You teach Prax, a software engineer with 3+ years at Amazon (Payments & Travel), currently preparing for senior SDE roles. He has strong Java fundamentals and real-world system-building experience but is rebuilding his DSA, System Design, and CS fundamentals from the ground up, as well as diving deep into modern AI/ML.

Your scope: Everything technical — DSA, System Design, Java internals, AI/ML (GenAI, Deep Learning, Neural Networks, RAG, PyTorch), LLMs, Web3, distributed systems, cloud architecture DevOps, etc.

The Core Rules

  1. Intuition Before Everything: Never start with definitions or formal notation.
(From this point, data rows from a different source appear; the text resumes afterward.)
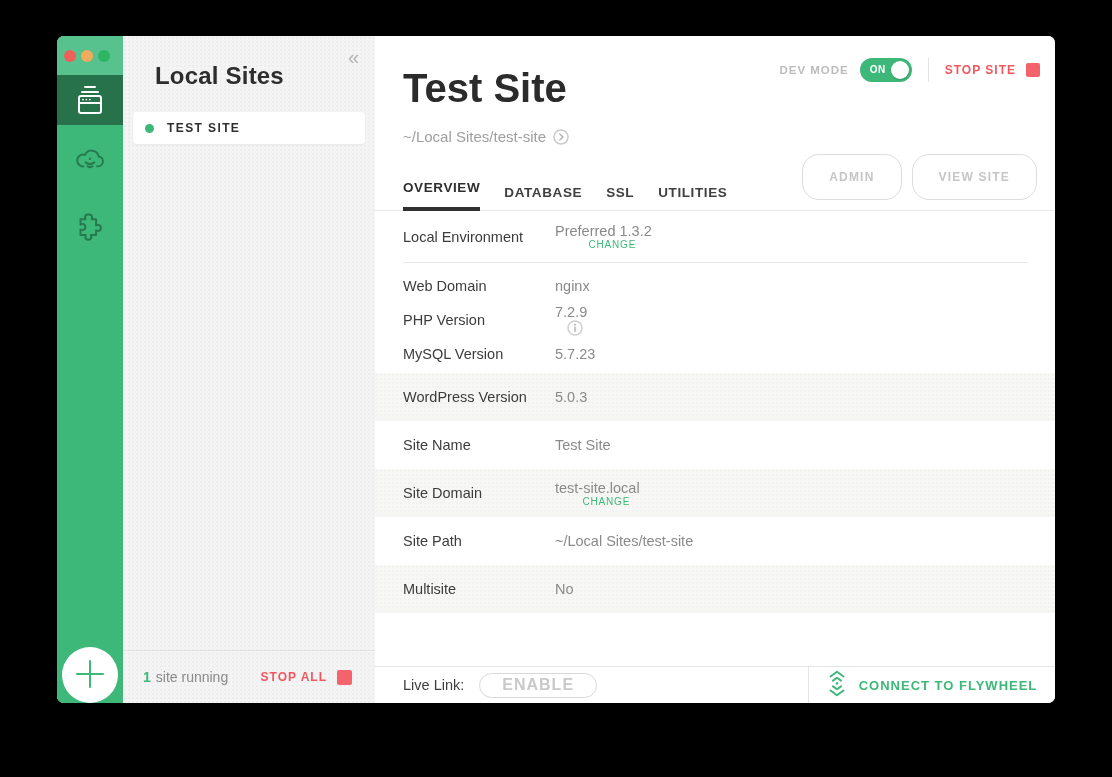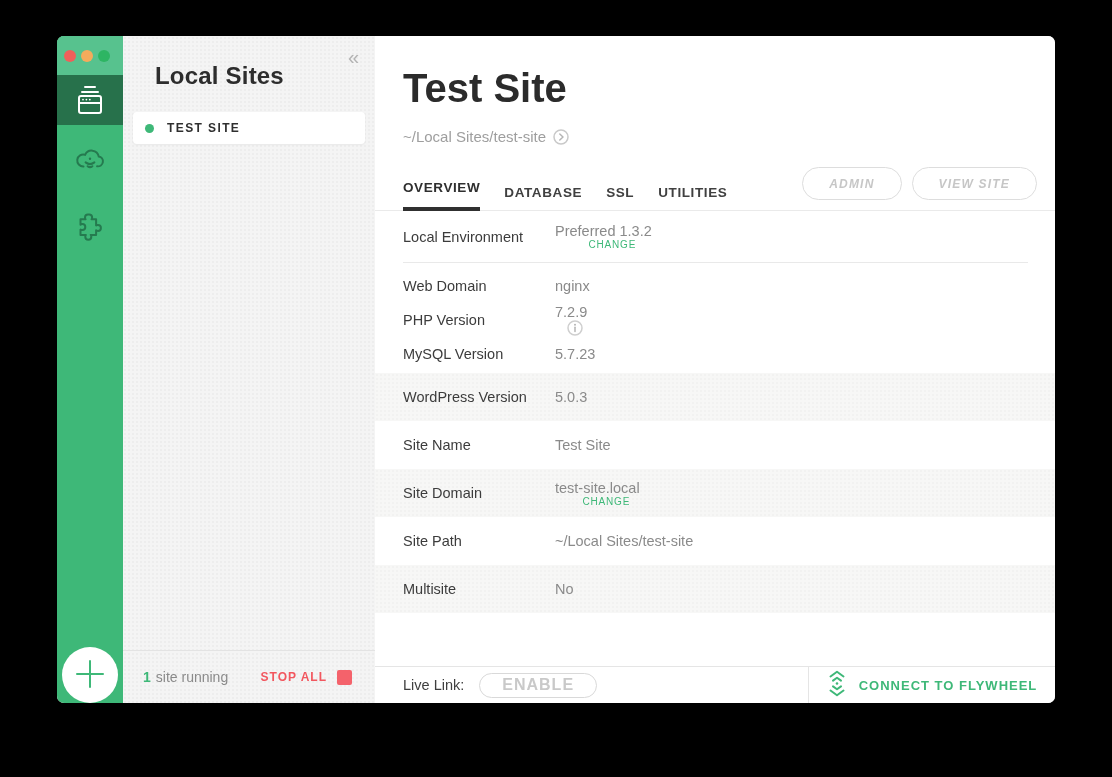--- a/index.html
+++ b/index.html
@@ -192,6 +192,18 @@
           </svg>
         </div>
 
+        <div class="header-right">
+          <span class="devmode-label">DEV MODE</span>
+          <span class="toggle">
+            <span class="toggle-on">ON</span>
+            <span class="toggle-knob"></span>
+          </span>
+          <span class="vdiv"></span>
+          <span class="stop-site">
+            <span class="stop-site-label">STOP SITE</span>
+            <span class="red-square small"></span>
+          </span>
+        </div>
 
         <div class="tabs">
           <span class="tab active">OVERVIEW</span>

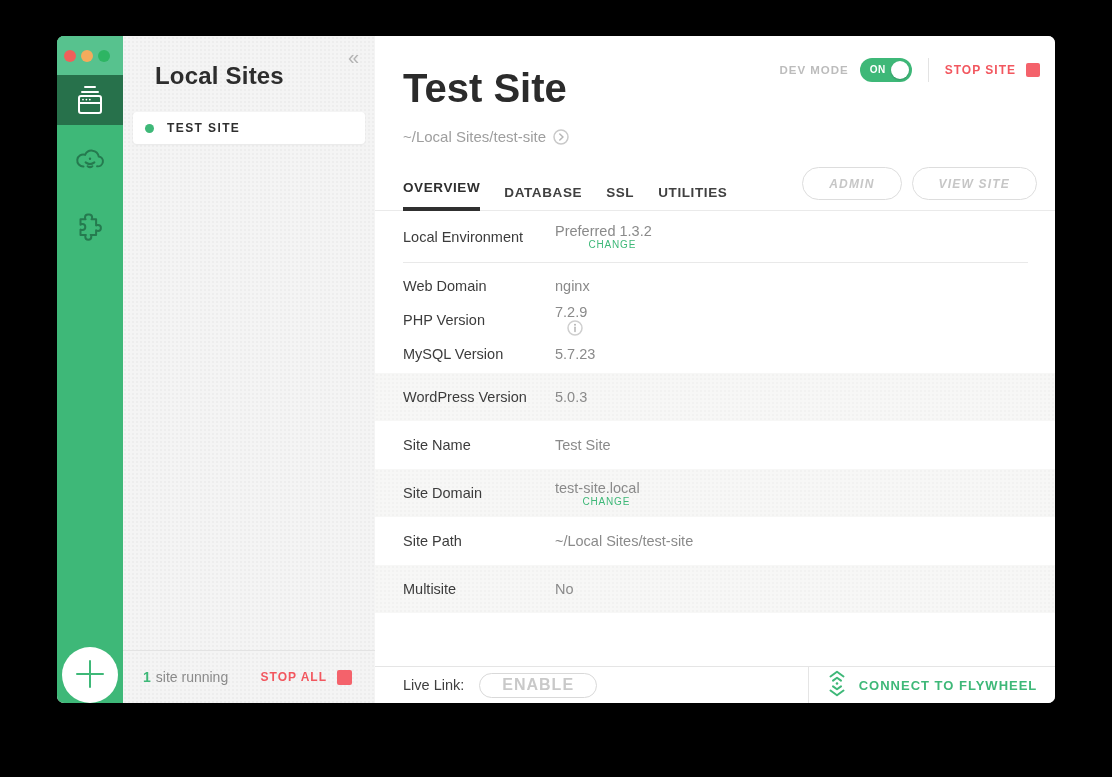--- a/index.html
+++ b/index.html
@@ -72,9 +72,9 @@
          padding-bottom:11px; cursor:pointer; }
   .tab.active { color:#2f2f2f; padding-bottom:12px; border-bottom:4px solid #303030; }
   .hdr-buttons { position:absolute; right:18px; bottom:10px; display:flex; gap:10px; }
-  .pill-btn { height:33px; padding:0 26px; border-radius:17px; border:1.5px solid #ddd;
+  .pill-btn { height:46px; padding:0 26px; border-radius:17px; border:1.5px solid #ddd;
               background:#fff; color:#c6c6c6; font-size:12px; font-weight:bold;
-              letter-spacing:1.2px; cursor:pointer; font-family:inherit;font-style:italic; }
+              letter-spacing:1.2px; cursor:pointer; font-family:inherit; }
 
   
   .trow { display:flex; align-items:center; }

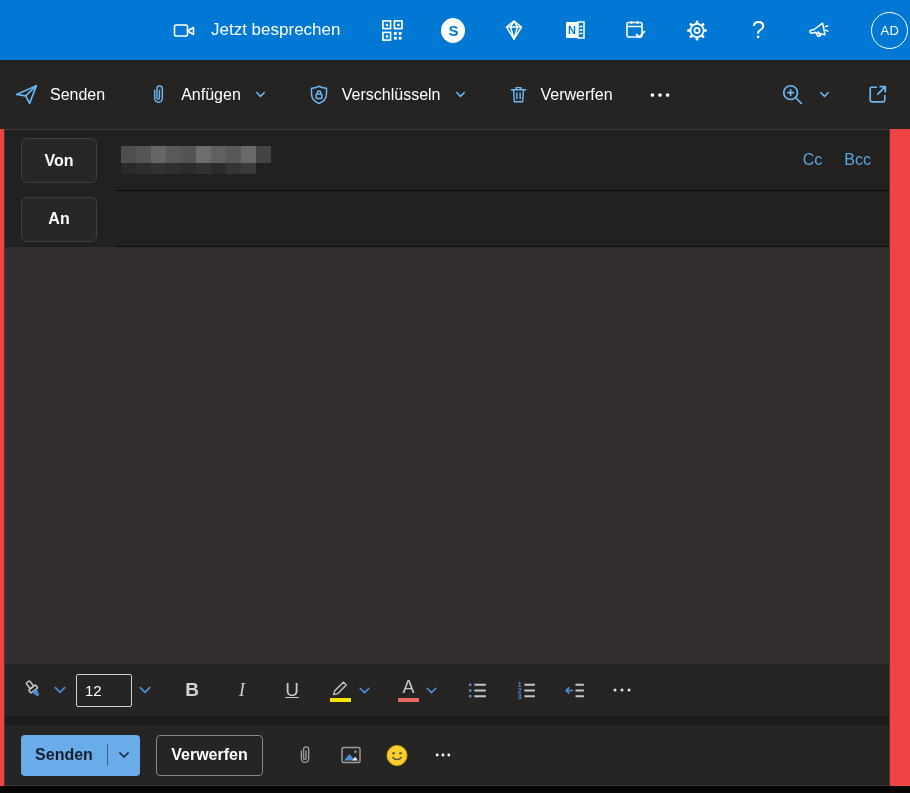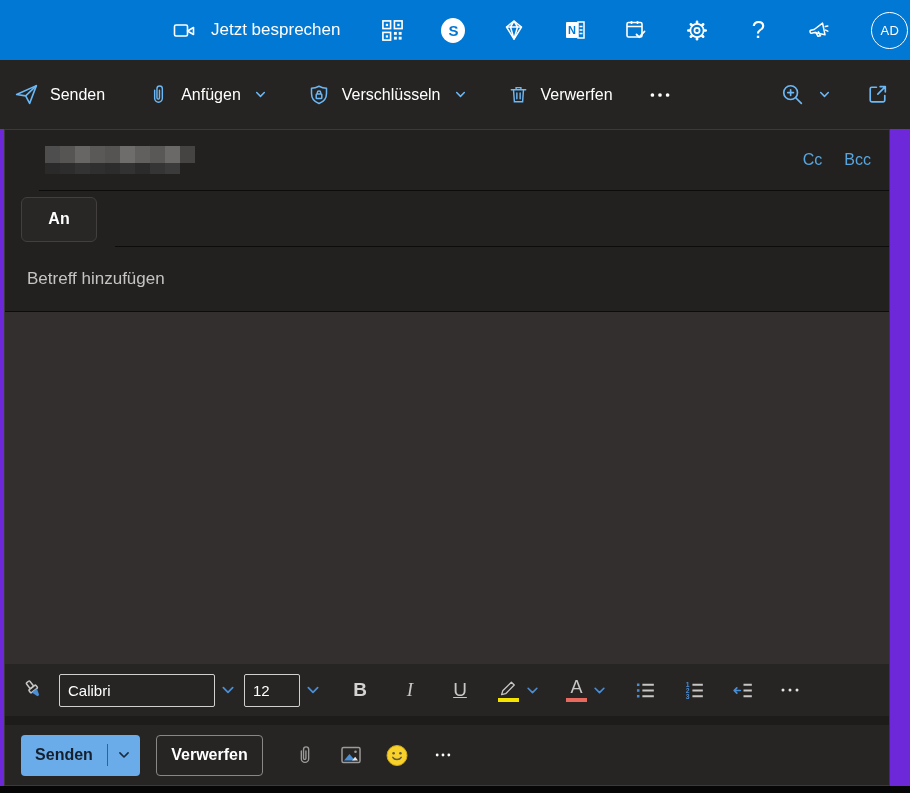--- a/index.html
+++ b/index.html
@@ -5,7 +5,7 @@
   * { box-sizing: border-box; margin: 0; padding: 0; }
   html,body { background:#000; }
   body { font-family: "Liberation Sans", sans-serif; }
-  .screen { position:relative; width:910px; height:793px; background:#6d28d9; overflow:hidden; }
+  .screen { position:relative; width:910px; height:793px; background:#ef4444; overflow:hidden; }
 
   
   .topbar { height:60px; background:#0078d4; display:flex; align-items:center; color:#fff; }

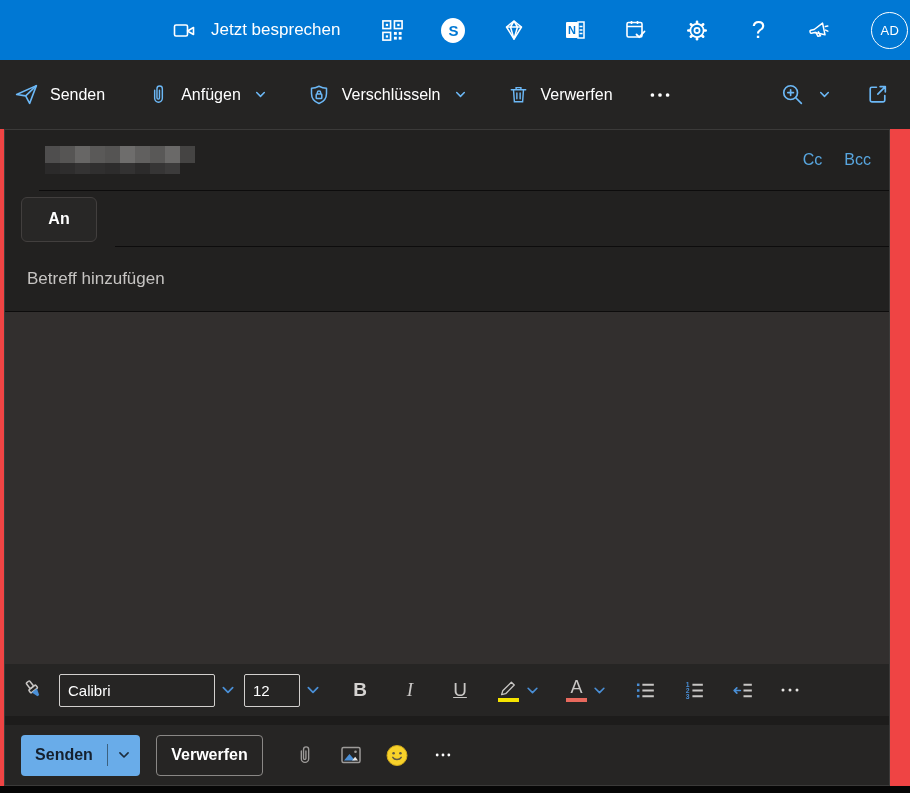--- a/index.html
+++ b/index.html
@@ -244,6 +244,7 @@
   <div class="panel">
 
     <div class="addr-row row-from">
+      <button class="addr-btn"><span>Von</span></button>
       <div class="field">
         <div class="mosaic">
             <div class="mrow">

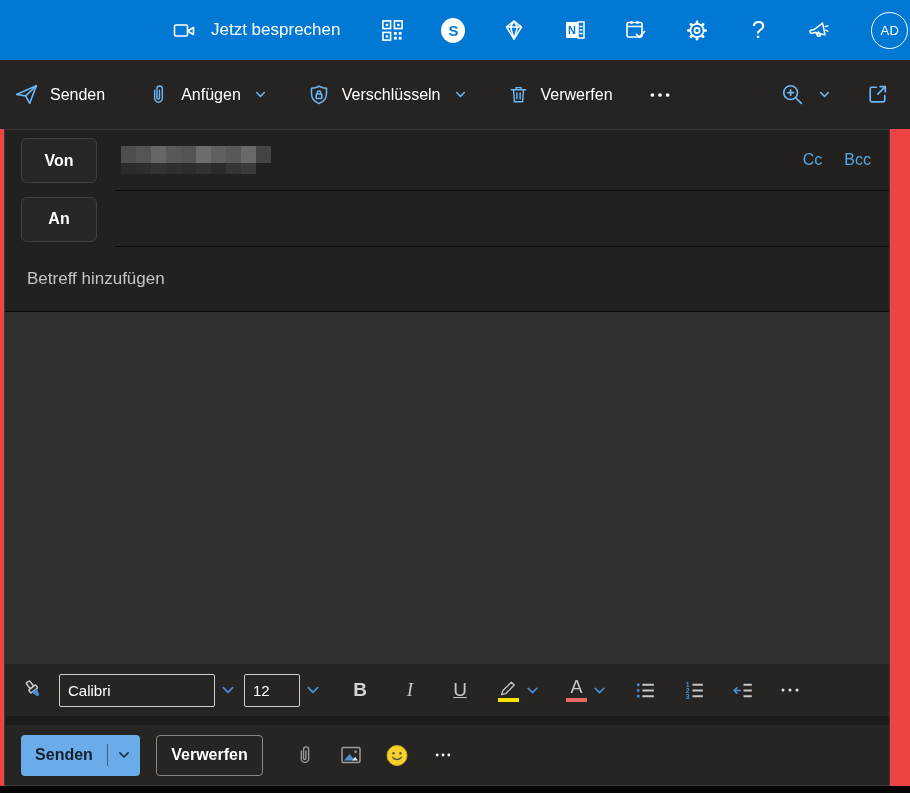--- a/index.html
+++ b/index.html
@@ -283,9 +283,6 @@
       <div class="field"></div>
     </div>
 
-    <div class="subject-row">
-      <span>Betreff hinzufügen</span>
-    </div>
 
     <div class="msg-body"></div>
 

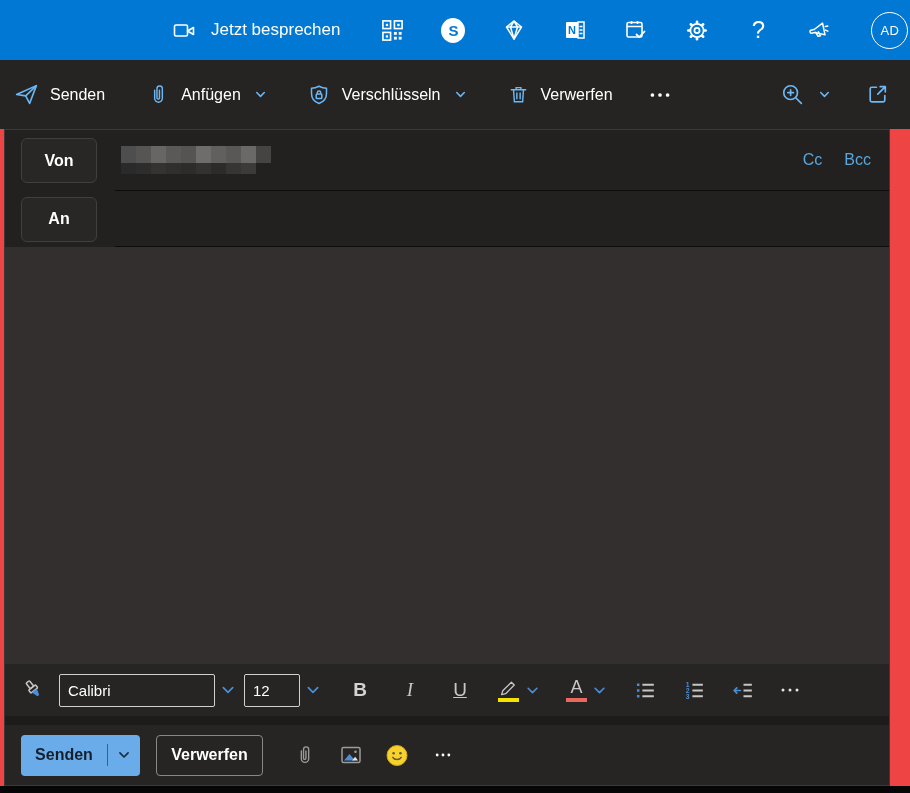--- a/index.html
+++ b/index.html
@@ -296,7 +296,6 @@
             </g>
           </svg>
       </span>
-      <input class="font-input" readonly="" value="Calibri" style="">
       <span class="fchev">
         <svg width="16" height="16" viewBox="0 0 12 12" fill="none" stroke="currentColor" stroke-width="1.3" stroke-linecap="round" stroke-linejoin="round">
             <path d="M2.5 4.2L6 7.7l3.5-3.5"></path>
Always start with why this thing exists — what problem it solves, told through analogy or a real scenario.
  2. Layer the Explanation: Always follow the 6-layer explanation framework. See references/layered-framework.md for details.
  3. Visuals Are Mandatory: For any non-trivial concept, use Mermaid diagrams, ASCII state tables, or ASCII art. See references/visual-guidelines.md.
  4. Gauge Difficulty: Adjust your explanation layer and depth based on the question difficulty. Provide different angles if the user gets stuck.
  5. Handling Comparisons: When comparing X vs Y, interleave the explanation, use shared examples, and provide visual side-by-side contrast.
  6. Code Usage: Use code for algorithms, APIs, or step-by-step functionality. Avoid code for high-level architecture. For AI/ML, rely on math notation and tensor shapes over PyTorch.
  7. Keep Responses Deep: Narrow the topic and go deep. Break long responses visually.
  8. Handle Follow-Ups Immediately: Do not defer user sub-questions. Explain them right when the disruption happens.
  9. Correct Assumptions with Counterexamples: Don't just say a user is wrong; show a concrete counterexample that breaks their assumption so the mechanism is clear.
  10. Be Honest: State uncertainty clearly. Never invent facts.